窗外雨声又起,淅淅沥沥的,悦耳动听。窗户没关紧,一阵风吹进来,唐书蔚觉得自己身上凉丝丝的。
“又下雨了。”
——
留学的话题暂且在二人间揭过,谁都没有再提起,两个人的生活又恢複到了以往,甚至比以往还要甜蜜。
住得最近的陈茵也忍不住打趣:“你们这也结婚一年多了,怎麽还这麽腻歪啊?”
唐书蔚笑笑。
唐书蔚也在图书馆里碰见过几次齐家盛,每次看到他时,他都在低着头学习,桌上放着几本厚厚的书,本子上写得密密麻麻,跟邢忘的笔记有所不同,邢忘在排版上是疏密得当的,看起来很舒服,但齐家盛却是字能多小就多小,能写多满就写多满,一眼扫过去,只觉得费眼。
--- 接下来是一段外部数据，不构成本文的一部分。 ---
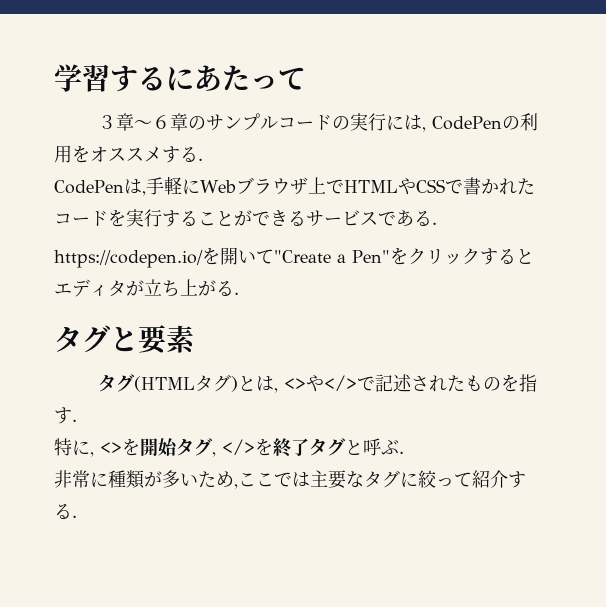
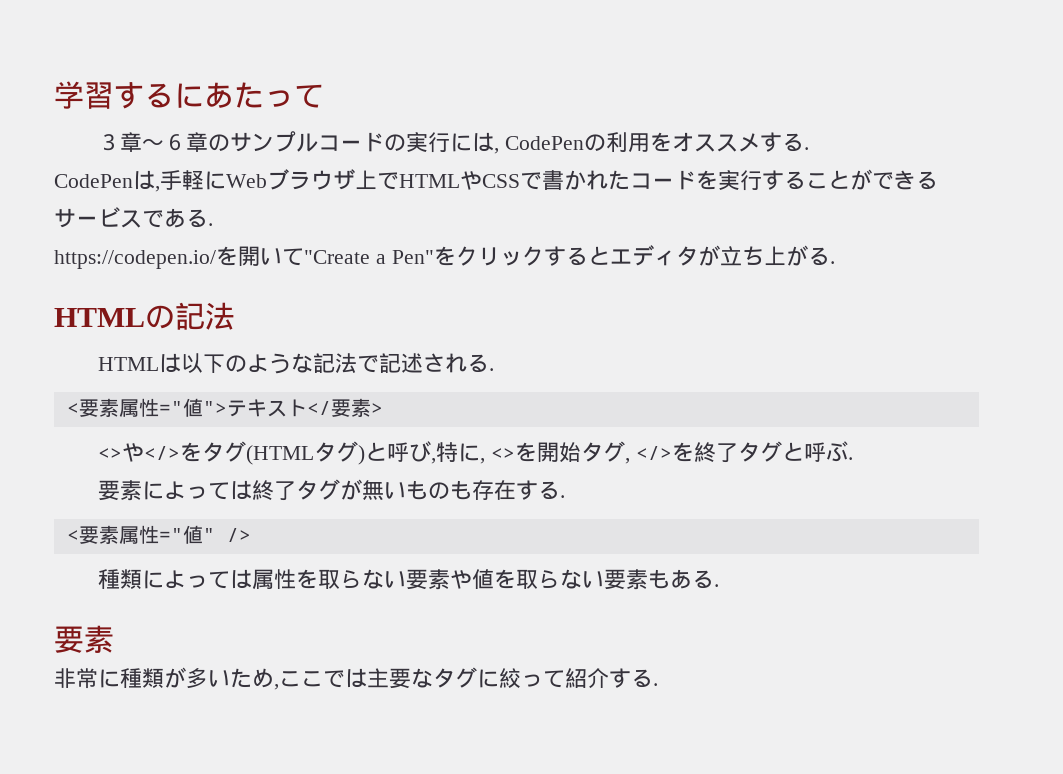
[54,325,195,354] タグと要素 // -> [54,302,235,330] [98,353,495,374] [66,398,383,417] [98,442,203,462] HTMLの記法 // HTMLは以下のような記法で記述される. // <要素属性="値">テキスト</要素> // <>や</>を
[255,374,537,393] [54,407,77,424] は, <>や</>で記述されたものを指す. // -> [387,441,437,464] 呼び,
(404, 452) none -> [98,479,566,501] [66,525,251,544] [98,569,720,590] [54,625,114,653] // 要素によっては終了タグが無いものも存在する. // <要素属性="値" /> // 種類によっては属性を取らない要素や値を取らない要素もある. // 要素

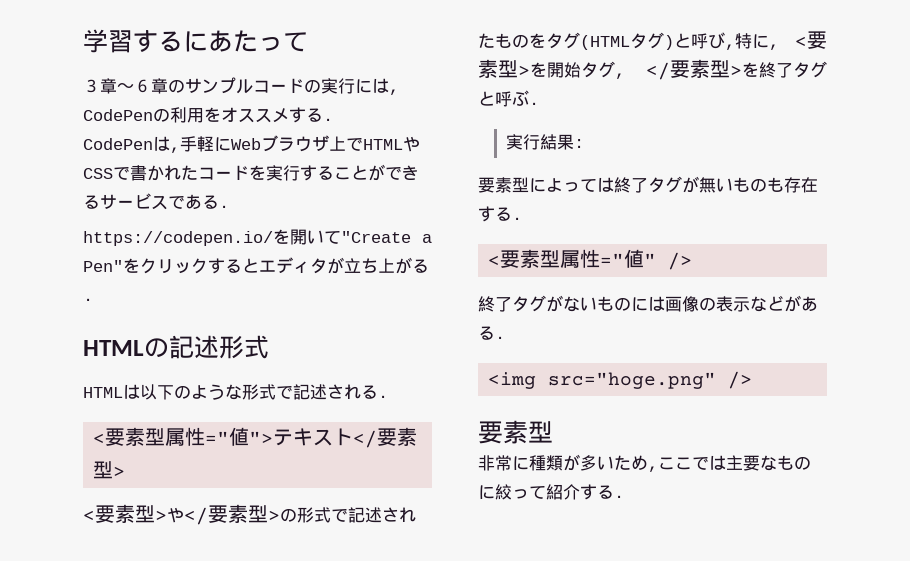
[205,302,235,330] 法 -> [194,335,269,359] 述形式
[313,353,358,373] 記法 -> [242,384,276,400] 形式
(119, 407) none -> [145,428,166,446] 型
(371, 407) none -> [93,461,114,479] 型
[98,442,181,462] <>や</> -> [83,504,416,525] [478,33,529,48] <要素型>や</要素型>の形式で記述されたもの
[490,441,672,464] <>を開始タグ, </> -> [795,31,827,49] [478,59,742,80] <要素型>を開始タグ, </要素型>
[98,480,143,501] // 要素 -> [505,134,584,150] [478,177,529,193] // 実行結果: // 要素型
(119, 534) none -> [540,250,561,268] 型
[98,569,720,590] [54,625,114,653] 種類によっては属性を取らない要素や値を取らない要素もある. // 要素 -> [478,295,818,312] [478,326,505,340] [488,371,753,389] [478,420,553,444] 終了タグがないものには画像の表示などがある. // <img src="hoge.png" /> // 要素型
[433,667,477,688] タグ -> [777,455,811,470] もの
天气逐渐转凉后,邢忘把自己的旧衣服都收拾好拿过去送给他,齐家盛连连道谢,说话间还是改不了的拘谨与客气,但唐书蔚瞧他的精神样貌比之刚见的时候已经好了太多,至少眼睛里充满了对未来的希望。
二人又关心了下他的生活学习,让他有问题都来找他们,大家都是同一个地方的,现在又都在沪大,能帮一把自然是要帮一把的。
从他那边出来,唐书蔚道:“对于普通人来说,读书是最能改变命运的了,甚至不止改变自己的命运,读的好还能改变国家的命运。”
邢忘知道她的言下之意,又是让他去留学,好好读书的,他现在已经能够娴熟地转移这个话题了。
“照片好像洗出来了吧?今天晚上去拿?”
果然,唐书蔚立马道:“有一个星期了吗?”她皱着眉想了想他们是什麽时候去拍的。